§ What you should do
Every line of the entries below from the one containing "12:27: none -> 20.28" to the one containing "Incremental Gas Supply Cash Flow With, '36: -64117875.11", both ends included, must be written out exactly. No other line belongs in the answer.

§ Input material
Segment Open
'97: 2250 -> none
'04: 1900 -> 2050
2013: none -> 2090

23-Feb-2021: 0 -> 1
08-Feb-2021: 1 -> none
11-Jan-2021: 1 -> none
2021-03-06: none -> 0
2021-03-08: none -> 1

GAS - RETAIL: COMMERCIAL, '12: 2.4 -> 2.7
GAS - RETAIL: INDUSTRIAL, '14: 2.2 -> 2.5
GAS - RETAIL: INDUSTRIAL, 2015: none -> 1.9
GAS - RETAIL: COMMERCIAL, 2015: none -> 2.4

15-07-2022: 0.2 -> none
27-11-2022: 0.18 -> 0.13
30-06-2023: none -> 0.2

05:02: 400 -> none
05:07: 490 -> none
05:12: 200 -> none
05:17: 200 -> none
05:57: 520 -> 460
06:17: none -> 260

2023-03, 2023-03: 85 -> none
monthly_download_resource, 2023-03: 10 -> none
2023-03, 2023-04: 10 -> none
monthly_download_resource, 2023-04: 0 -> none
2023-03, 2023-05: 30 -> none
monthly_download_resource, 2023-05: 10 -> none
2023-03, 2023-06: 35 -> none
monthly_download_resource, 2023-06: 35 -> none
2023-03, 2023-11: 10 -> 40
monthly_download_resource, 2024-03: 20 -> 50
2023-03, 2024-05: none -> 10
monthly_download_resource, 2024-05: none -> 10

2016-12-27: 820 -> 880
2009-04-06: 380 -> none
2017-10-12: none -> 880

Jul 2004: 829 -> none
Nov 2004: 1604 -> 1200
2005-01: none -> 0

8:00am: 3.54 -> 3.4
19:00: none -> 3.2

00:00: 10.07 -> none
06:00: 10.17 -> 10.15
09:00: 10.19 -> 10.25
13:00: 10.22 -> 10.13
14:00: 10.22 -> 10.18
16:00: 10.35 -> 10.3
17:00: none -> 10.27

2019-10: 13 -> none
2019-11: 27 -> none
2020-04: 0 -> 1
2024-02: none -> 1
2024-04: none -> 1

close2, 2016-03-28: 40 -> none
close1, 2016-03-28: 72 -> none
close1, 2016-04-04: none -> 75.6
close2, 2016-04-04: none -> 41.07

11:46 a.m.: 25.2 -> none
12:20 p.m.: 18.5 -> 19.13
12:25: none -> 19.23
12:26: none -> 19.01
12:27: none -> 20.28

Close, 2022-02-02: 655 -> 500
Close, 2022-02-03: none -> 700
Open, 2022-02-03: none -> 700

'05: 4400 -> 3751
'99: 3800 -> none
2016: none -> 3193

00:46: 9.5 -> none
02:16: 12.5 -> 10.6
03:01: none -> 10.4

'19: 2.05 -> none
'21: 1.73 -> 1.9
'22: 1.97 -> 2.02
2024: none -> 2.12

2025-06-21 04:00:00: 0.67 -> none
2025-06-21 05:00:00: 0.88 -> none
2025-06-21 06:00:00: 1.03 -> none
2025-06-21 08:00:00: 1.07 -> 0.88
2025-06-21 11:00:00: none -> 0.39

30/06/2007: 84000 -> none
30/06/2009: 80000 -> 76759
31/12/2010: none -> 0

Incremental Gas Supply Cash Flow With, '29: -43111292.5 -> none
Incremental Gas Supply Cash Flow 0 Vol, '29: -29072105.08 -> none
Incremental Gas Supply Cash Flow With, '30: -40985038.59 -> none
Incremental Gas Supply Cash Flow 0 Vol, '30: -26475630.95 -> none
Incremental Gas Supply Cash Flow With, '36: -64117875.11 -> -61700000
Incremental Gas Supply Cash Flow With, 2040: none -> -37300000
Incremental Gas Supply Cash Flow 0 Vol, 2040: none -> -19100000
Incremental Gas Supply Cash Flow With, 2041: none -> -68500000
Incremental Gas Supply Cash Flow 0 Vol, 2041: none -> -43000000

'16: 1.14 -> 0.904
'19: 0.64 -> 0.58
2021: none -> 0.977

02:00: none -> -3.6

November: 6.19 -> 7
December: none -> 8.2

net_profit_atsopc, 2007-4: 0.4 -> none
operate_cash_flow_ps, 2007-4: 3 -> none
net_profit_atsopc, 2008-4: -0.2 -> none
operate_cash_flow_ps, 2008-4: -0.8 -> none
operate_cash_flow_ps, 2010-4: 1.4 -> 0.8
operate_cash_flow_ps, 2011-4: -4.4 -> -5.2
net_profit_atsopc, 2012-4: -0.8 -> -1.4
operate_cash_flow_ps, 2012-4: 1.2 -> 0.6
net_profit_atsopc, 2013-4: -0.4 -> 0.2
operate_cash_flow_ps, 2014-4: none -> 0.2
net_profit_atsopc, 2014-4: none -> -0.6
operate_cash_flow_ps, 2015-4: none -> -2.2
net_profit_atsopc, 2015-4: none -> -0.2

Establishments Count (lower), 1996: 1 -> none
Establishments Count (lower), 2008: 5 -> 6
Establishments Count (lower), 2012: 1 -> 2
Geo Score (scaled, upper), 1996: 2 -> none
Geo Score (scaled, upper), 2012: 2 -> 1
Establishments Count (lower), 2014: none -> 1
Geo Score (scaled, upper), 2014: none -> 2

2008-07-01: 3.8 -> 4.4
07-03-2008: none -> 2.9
Segment Closed
§ Task result
12:27: none -> 20.28

Close, 2022-02-02: 655 -> 500
Close, 2022-02-03: none -> 700
Open, 2022-02-03: none -> 700

'05: 4400 -> 3751
'99: 3800 -> none
2016: none -> 3193

00:46: 9.5 -> none
02:16: 12.5 -> 10.6
03:01: none -> 10.4

'19: 2.05 -> none
'21: 1.73 -> 1.9
'22: 1.97 -> 2.02
2024: none -> 2.12

2025-06-21 04:00:00: 0.67 -> none
2025-06-21 05:00:00: 0.88 -> none
2025-06-21 06:00:00: 1.03 -> none
2025-06-21 08:00:00: 1.07 -> 0.88
2025-06-21 11:00:00: none -> 0.39

30/06/2007: 84000 -> none
30/06/2009: 80000 -> 76759
31/12/2010: none -> 0

Incremental Gas Supply Cash Flow With, '29: -43111292.5 -> none
Incremental Gas Supply Cash Flow 0 Vol, '29: -29072105.08 -> none
Incremental Gas Supply Cash Flow With, '30: -40985038.59 -> none
Incremental Gas Supply Cash Flow 0 Vol, '30: -26475630.95 -> none
Incremental Gas Supply Cash Flow With, '36: -64117875.11 -> -61700000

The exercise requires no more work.